» **DIRECTIONS**: Without including any pictures, write out all the entries exactly.

» **INFORMATION**:

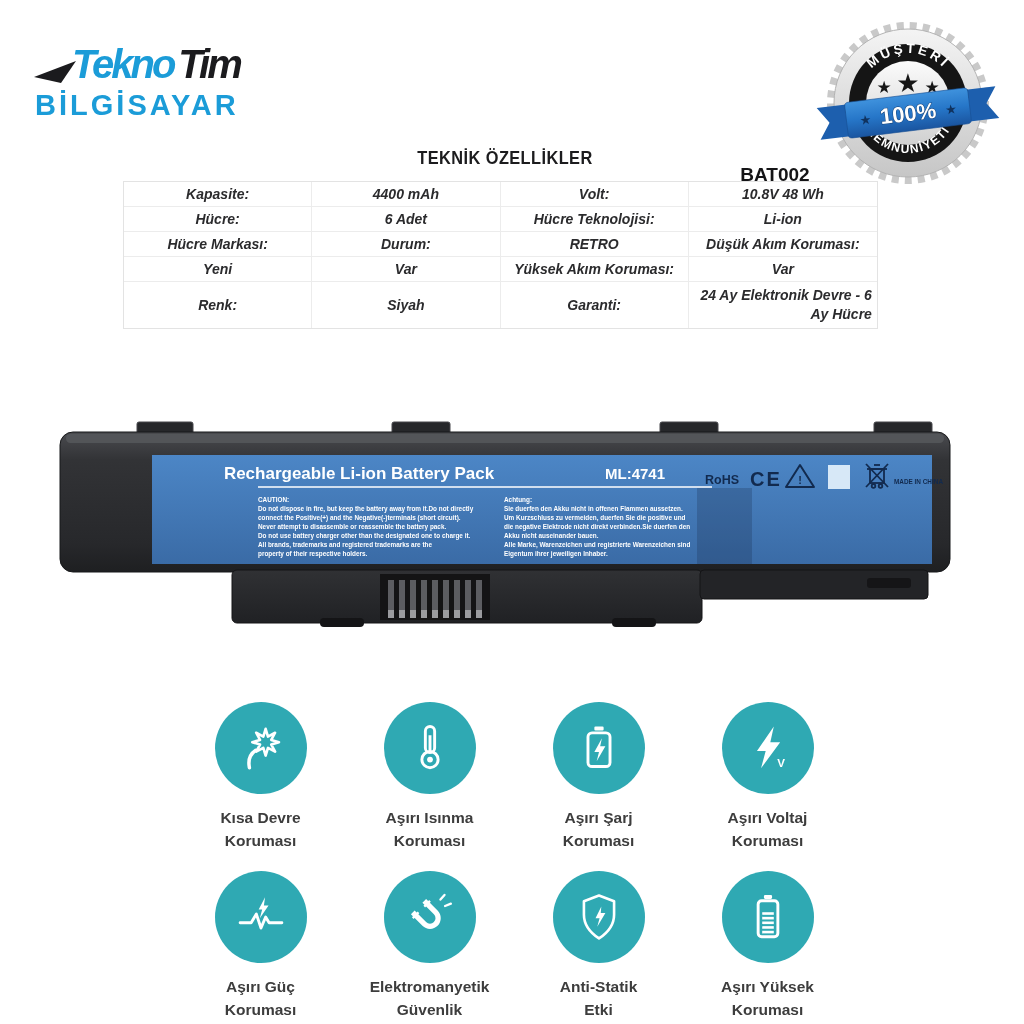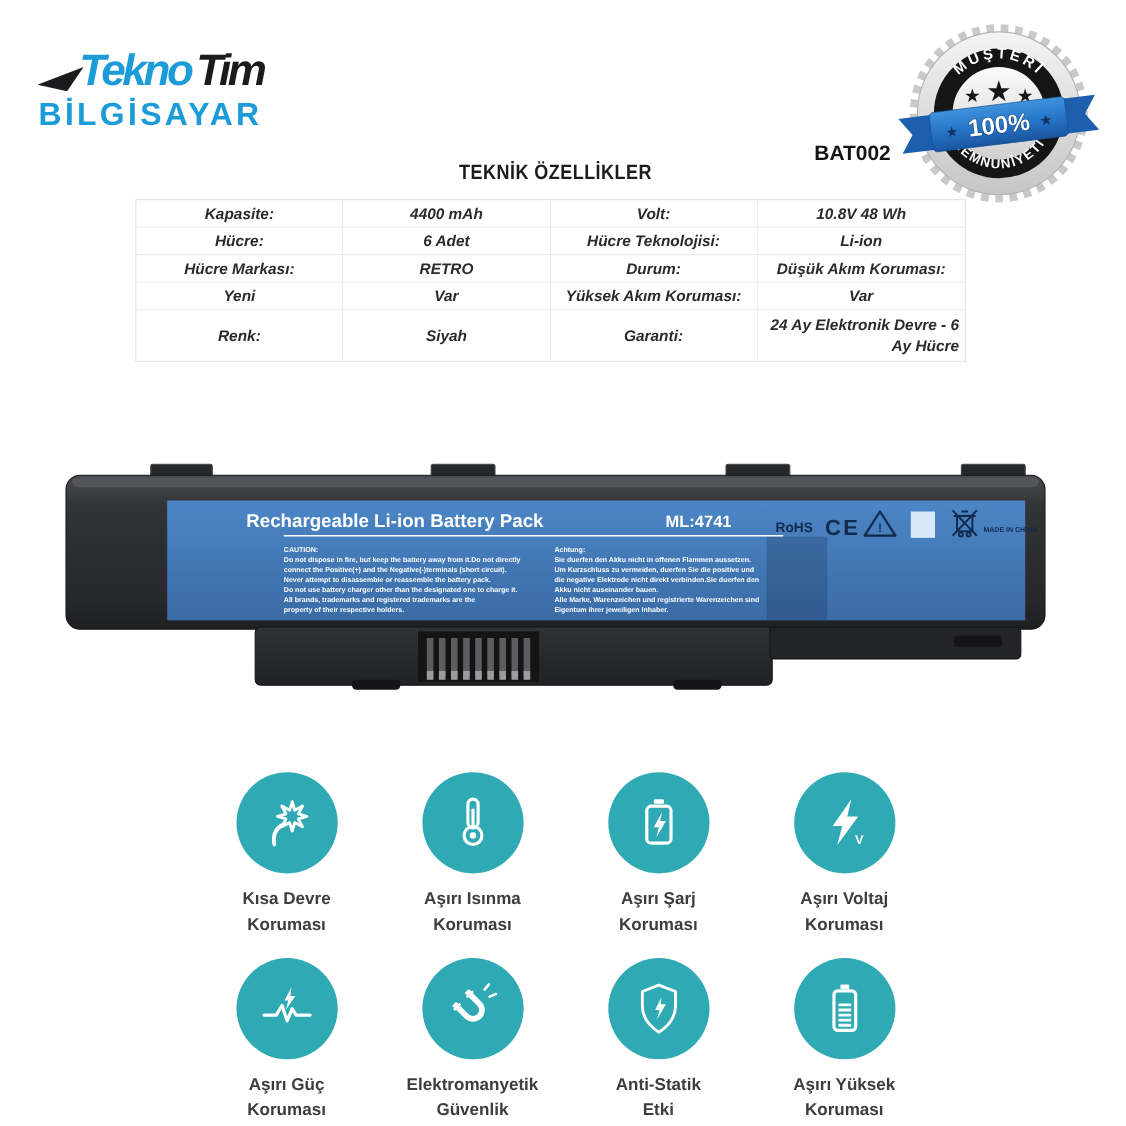"BAT002" .model { top: 129px -> 164px }
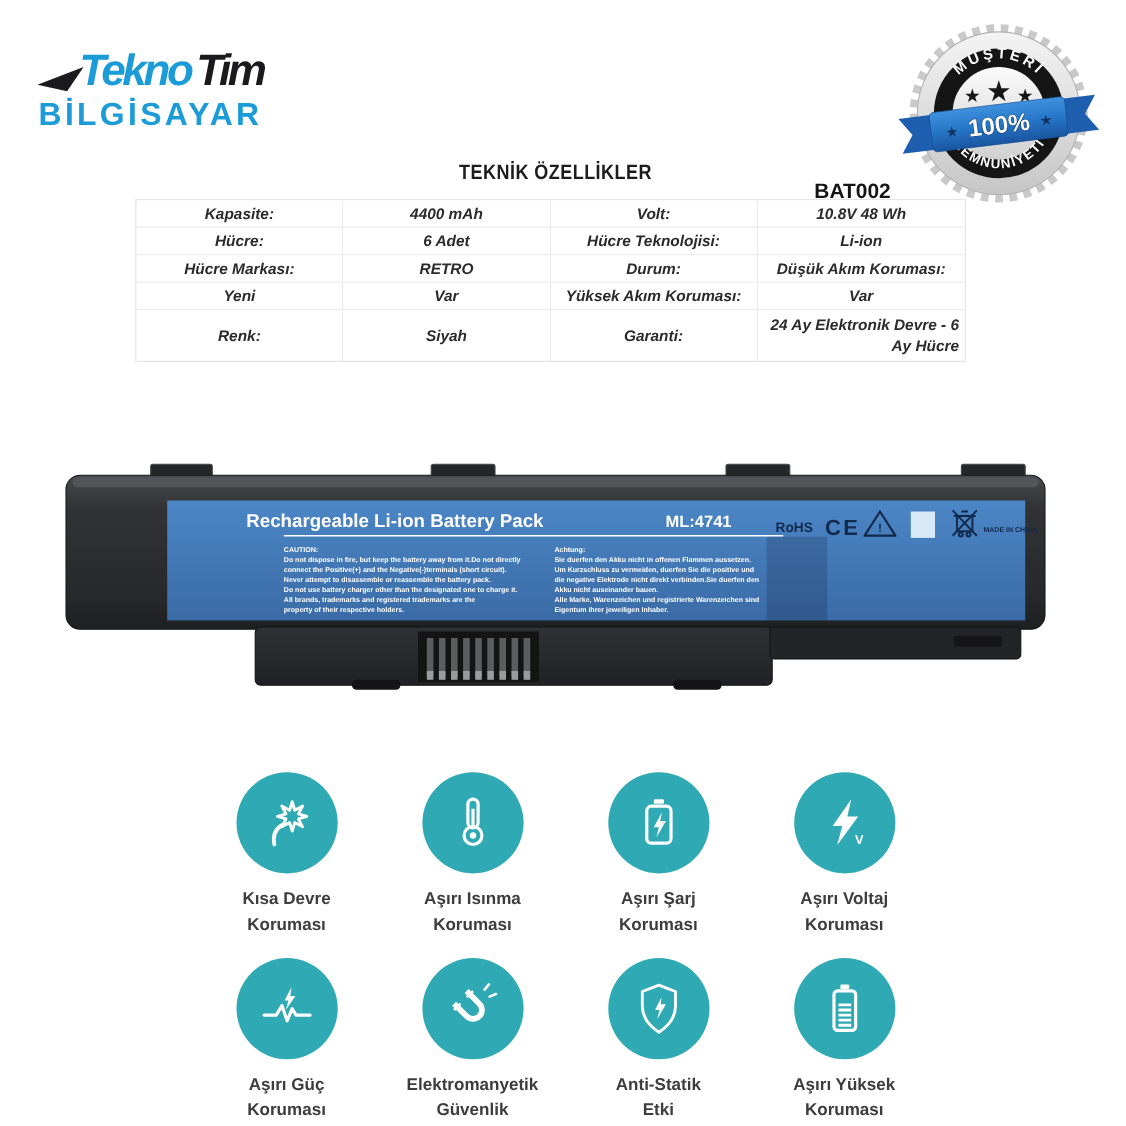"RETRO" div.cell { order: before "Durum:" -> after "Durum:" }
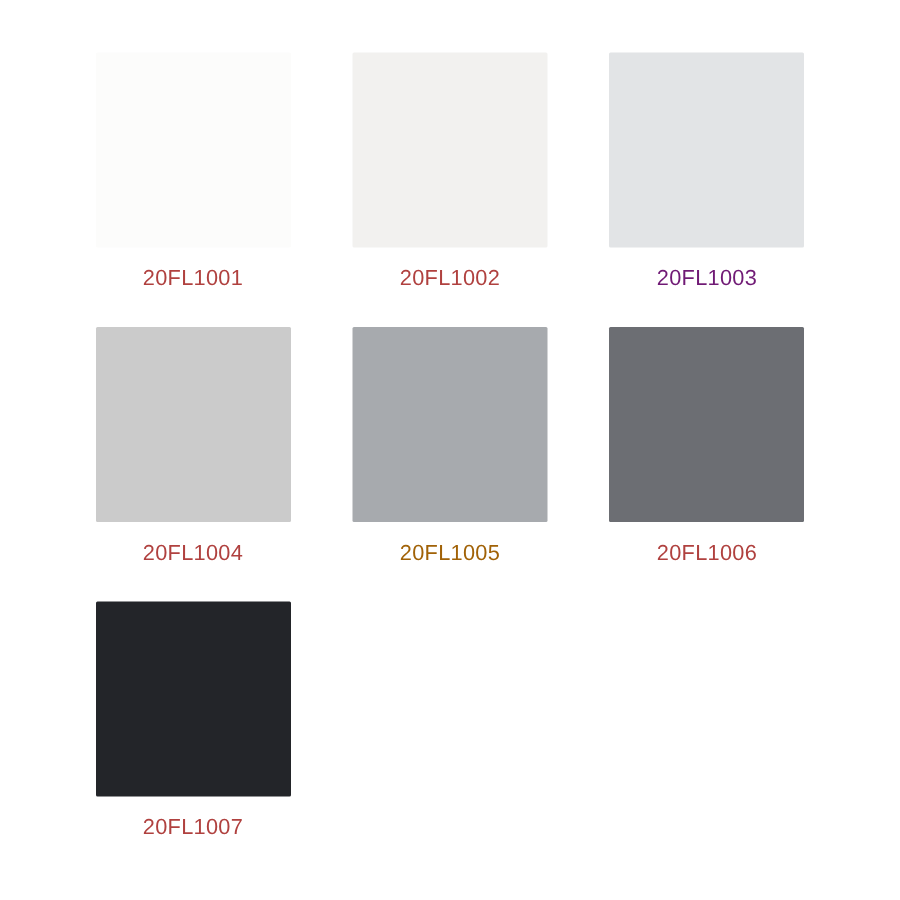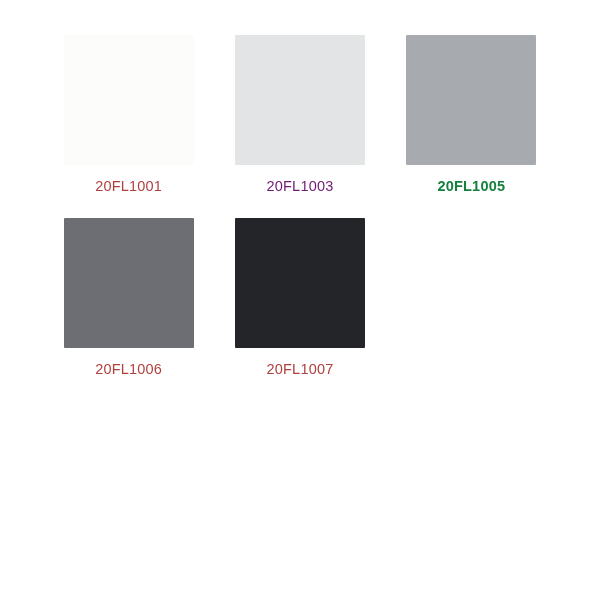"20FL1002" div.swatch-cell { html: none -> <div> <div></div> <div>20FL1002</div> </div> }
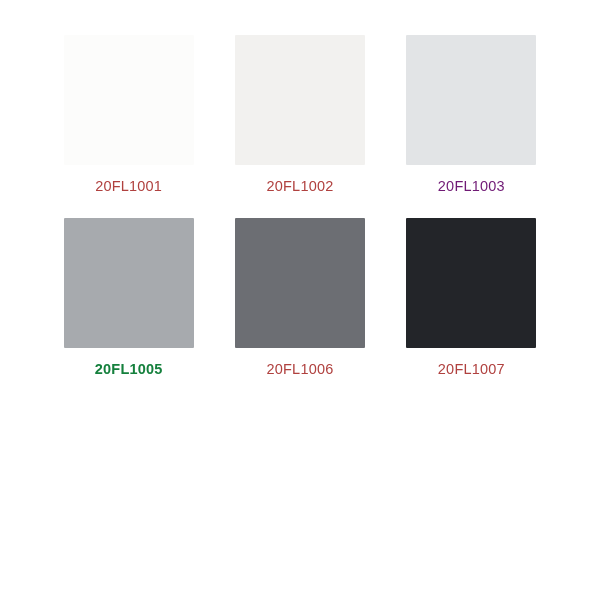"20FL1004" div.swatch-cell { html: none -> <div> <div></div> <div>20FL1004</div> </div> }
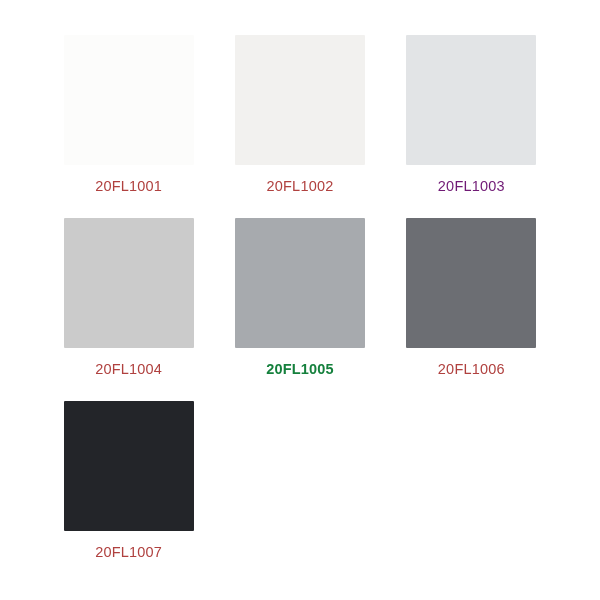"20FL1005" div.swatch-label { color: #15803d -> #a16207; font-weight: bold -> none }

» **SOLUTION TO THE EXERCISE**:
"BAT002" .model { top: 129px -> 164px }
"RETRO" div.cell { order: before "Durum:" -> after "Durum:" }
"20FL1002" div.swatch-cell { html: none -> <div> <div></div> <div>20FL1002</div> </div> }
"20FL1004" div.swatch-cell { html: none -> <div> <div></div> <div>20FL1004</div> </div> }
"20FL1005" div.swatch-label { color: #15803d -> #a16207; font-weight: bold -> none }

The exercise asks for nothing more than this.